Since we’re surrounded by the velvety curtains of Hypothetical Theatre, let’s pretend that one of these problems can be fixed. Which problem is more likely to be fixed?
Problem one: The fastball
Allow me to use Juan Marichal as an example of McDufftapper’s struggles. That’s the 2008 Juan Marichal, mind you. Is Marichal’s arm injured? As far as we know, it isn’t. Can he still throw 90+? No, he can not. Is there any amount of exercise or training that he could do to get that velocity back? Nope. Sometimes, the human body just can’t throw a fastball the way it used to.
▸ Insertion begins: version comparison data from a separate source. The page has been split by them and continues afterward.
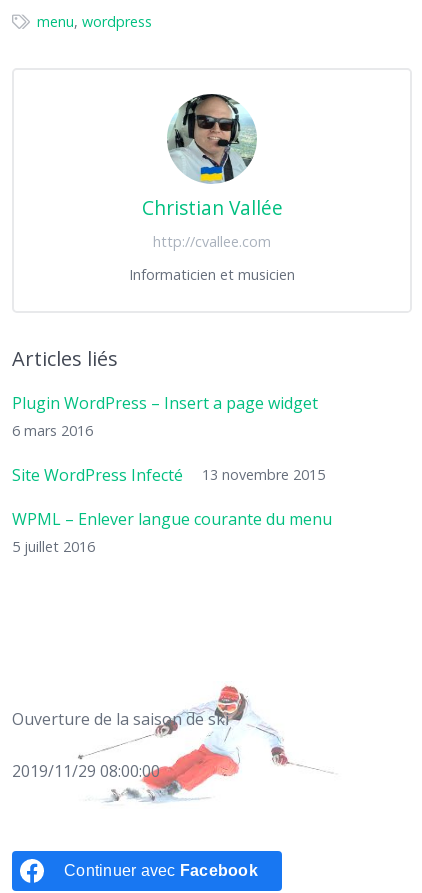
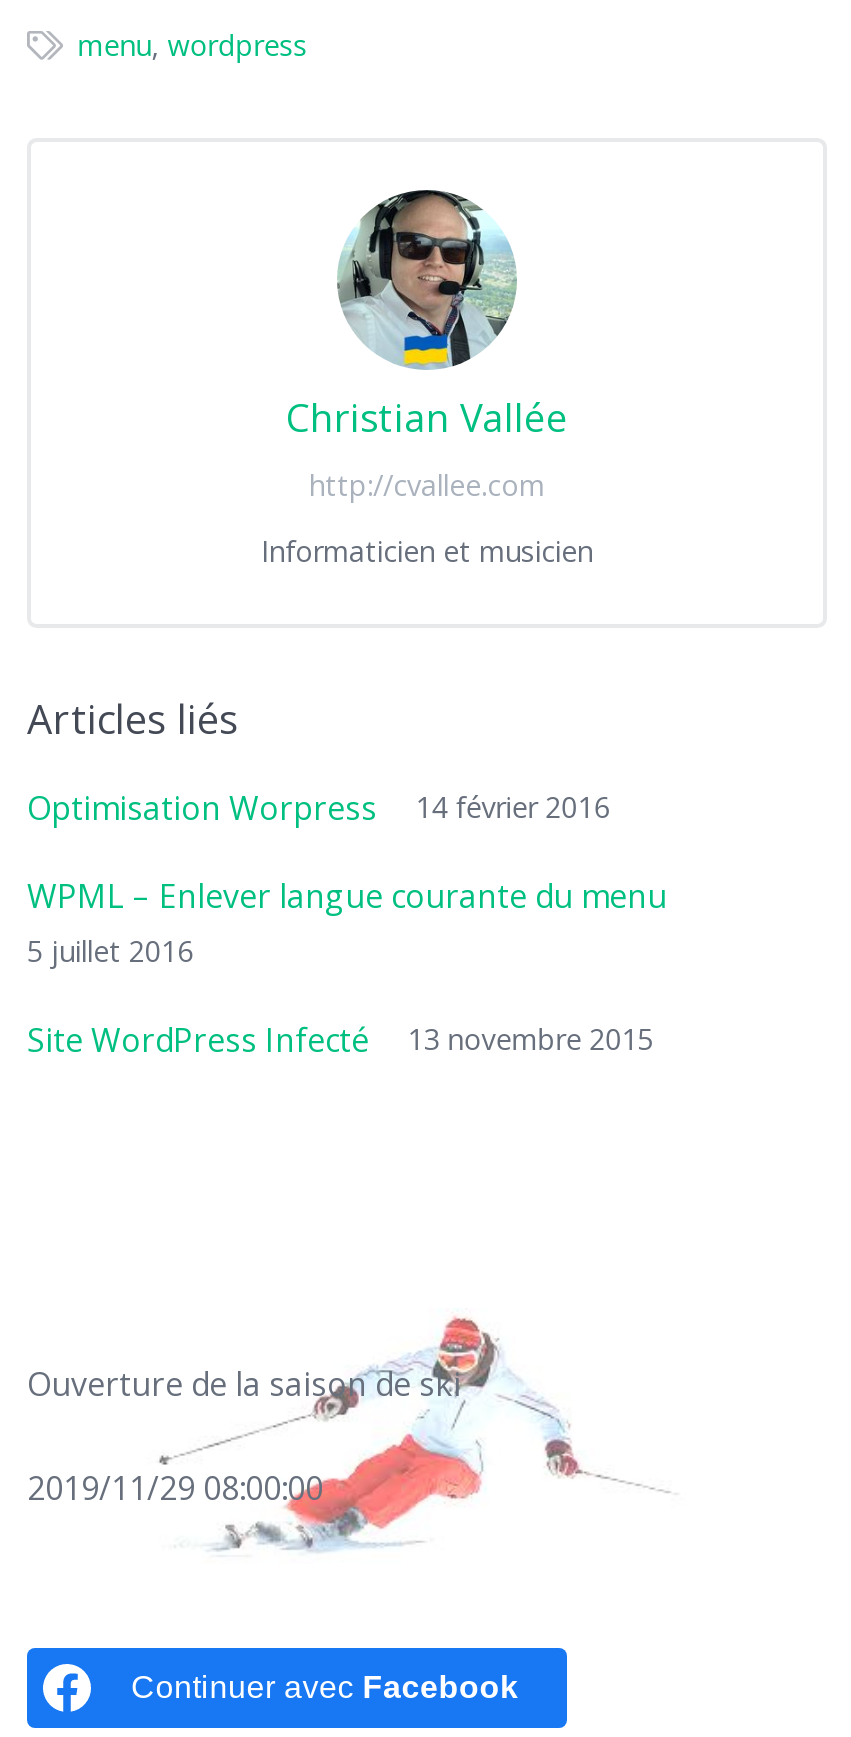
- Plugin WordPress – Insert a page widget
- 6 mars 2016
+ Optimisation Worpress
+ 14 février 2016

moved down: Site WordPress Infecté | 13 novembre 2015

moved up: WPML – Enlever langue courante du menu | 5 juillet 2016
Maybe using a 70-year-old man in the analogy is a little extreme. A better – and much, much more frightening example – is Jim Abbott. Abbott was one of the better left-handed pitchers in the league, and then his velocity dipped. When his velocity dipped, his strikeout rate plummeted. He was able to get through a couple more seasons just fine with his reduced velocity, but it all eventually caught up with him in 1996. He wasn’t hurt at that point; he just wasn’t the same pitcher. Sometimes, the human body just can’t throw a baseball the way it used to.
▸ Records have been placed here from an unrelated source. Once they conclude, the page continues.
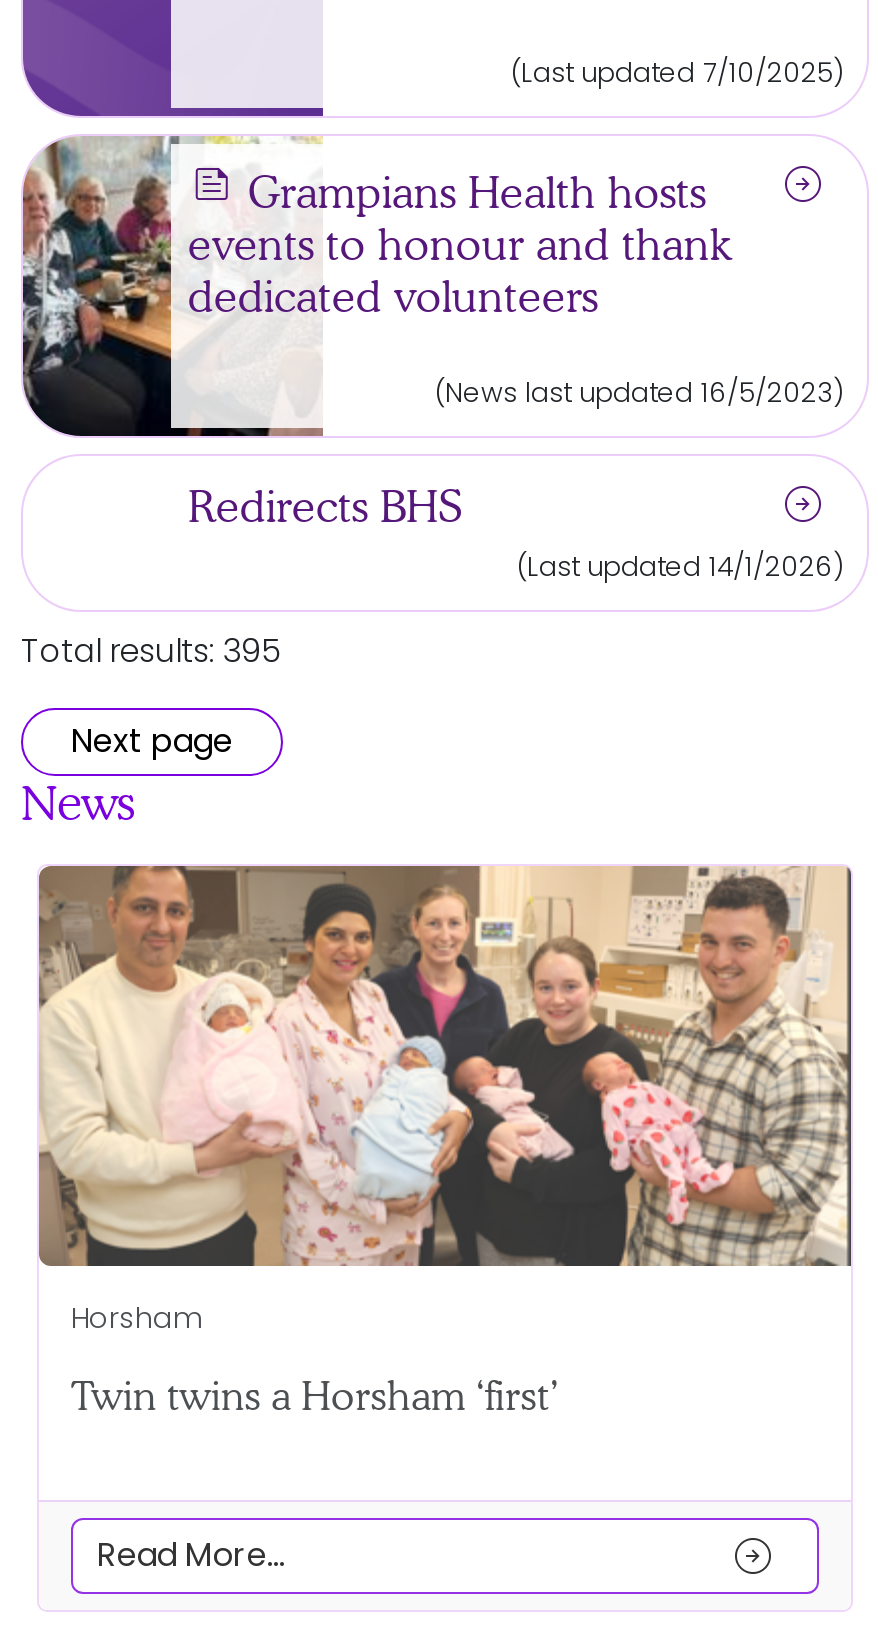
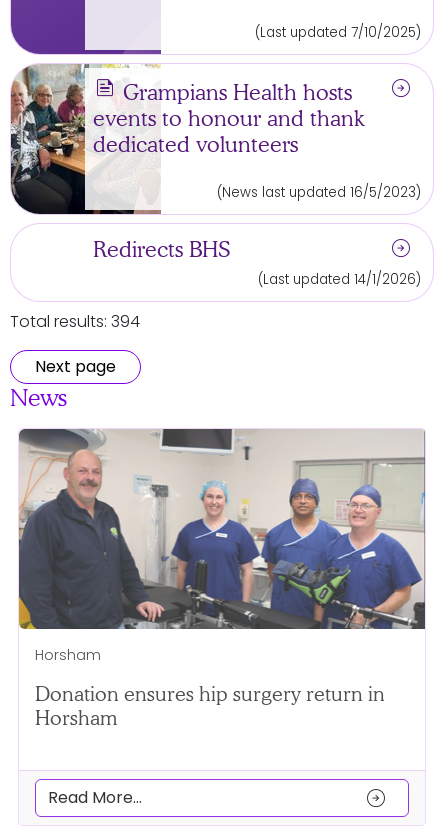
- Total results: 395
+ Total results: 394

- [image]
+ [image]

- Twin twins a Horsham ‘first’
+ Donation ensures hip surgery return in
+ Horsham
That was my stock answer until Justin Verlander started having problems earlier this year. Verlander was a triple-digit fastball guy, but he started throwing his fastball in the 80s earlier this year, which would seem to indicate an injury. A couple of mechanical tweaks later, he’s throwing hard again. He hit 97 in his last start against the Giants. Maybe some tweaks can get back the three or four miles that McDufftapper has lost. Hypothetically, of course.
Problem two: The control
Part of the control problem is probably related to the velocity; as in, his stuff is that of a 34th-round draft pick, so he’s trying to spot his pitches as well as humanly possible. But McDufftapper was never a control pitcher. Since we’re munching on hypothetical Junior Mints here in Hypothetical Theatre, let’s pretend that this hypothetical pitcher is suddenly blessed with Madduxian control. Could he succeed? Mostly likely, yes. Lefties don’t need an above-average, or even average, fastball if they have good off-speed stuff and fantastic location. That combo is what kept Jesse Orosco in the game from Taft to Bush.
But it isn’t as if young pitchers suddenly morph into control artists with experience. Young pitchers can move from unmistakably awful control to acceptable (Jeff Nelson always comes to mind, but now we have a fine example with Alex Hinshaw), and sometimes average control pitchers become otherworldly (Pedro Martinez, for example), but control isn’t a given to improve with experience. Nolan Ryan was walking almost 100 batters a year when he was 40, and control problems always kept Bobby Witt from being anything more than average.
The point of the above: Sometimes the human body will always be unable to throw a baseball where the thrower wants it to go. It depends on the pitcher.
So have at it. What’s easier to fix, control or velocity?